I think I was told only 8 weeks for general tissue healing and bone healing (including the sternum), and I think I felt like I kept to that schedule. Getting my heart to remodel and get back to its new normal (virtually = its old normal) took WAY longer, of course, and a few months of Cardio Rehab, too. I went downhill skiing in Whistler for a week at around 8 weeks post-op, and the main concerns I heard from my Docs was from my Cardiologist, who thought I was nuts to ski while taking Warfarin. But not because my sternum wasn't healed. The details and exact timing are on my "Norm's Story. . ." thread.
Many thanks for sharing your personal experience of the post-surgery recovery process. It was certainly very helpful!

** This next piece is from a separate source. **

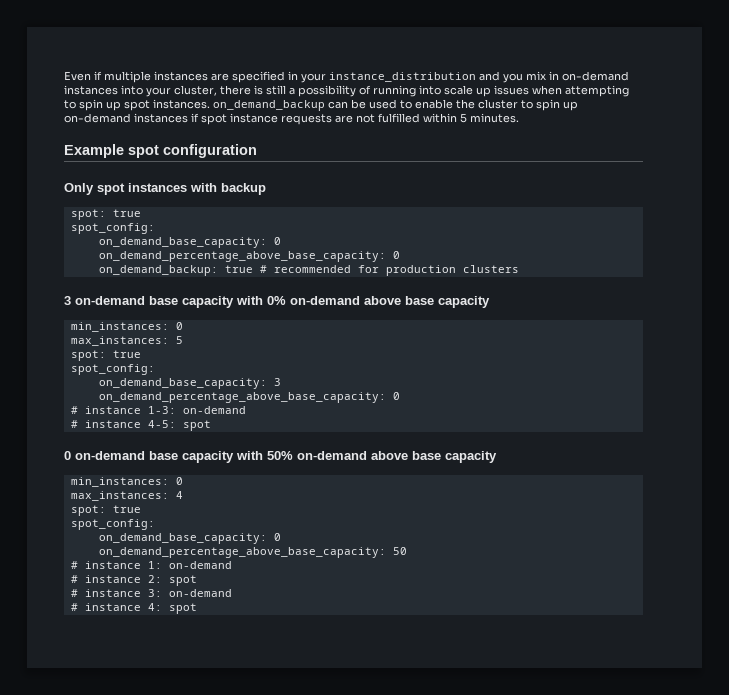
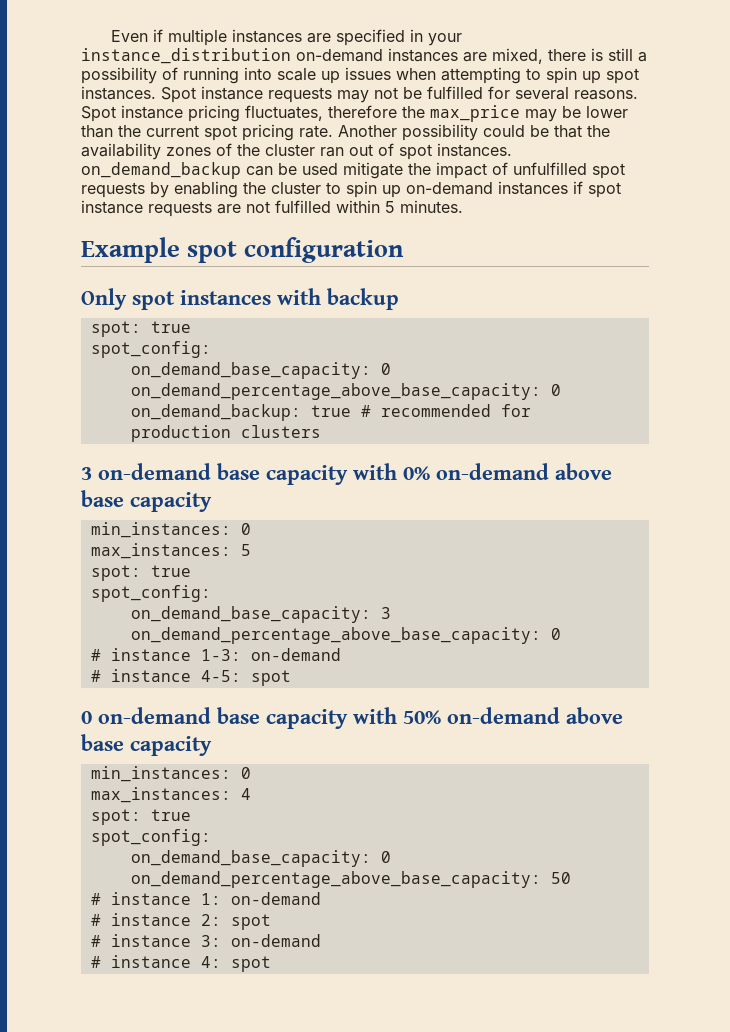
- Even if multiple instances are specified in your instance_distribution and you mix in on-demand instances into your cluster, there is still a possibility of running into scale up issues when attempting to spin up spot instances. on_demand_backup can be used to enable the cluster to spin up on-demand instances if spot instance requests are not fulfilled within 5 minutes.
+ Even if multiple instances are specified in your instance_distribution on-demand instances are mixed, there is still a possibility of running into scale up issues when attempting to spin up spot instances. Spot instance requests may not be fulfilled for several reasons. Spot instance pricing fluctuates, therefore the max_price may be lower than the current spot pricing rate. Another possibility could be that the availability zones of the cluster ran out of spot instances. on_demand_backup can be used mitigate the impact of unfulfilled spot requests by enabling the cluster to spin up on-demand instances if spot instance requests are not fulfilled within 5 minutes.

My surgery was on June 5, 2012. I am on my 9th week of the recovery process. I have no sternum pain, at least not when I sneeze or cough. However, I lack the OOMPH. Any idea when one gets all the vitality back? I am returning to work (no physical work involved) on August 29th. Hope to get fully energized by then! Thank you.
I couldn't point to a specific time when the "oomph" was back, but I can say that mine is making its way back gradually. I'm now 17 months post-op, and I can jog about as fast and far now as I could do about 18 months prior to surgery (when my valve was not so bad). I think in some ways I am now in better shape than before, while maybe in some others I've not gotten my full strength back yet.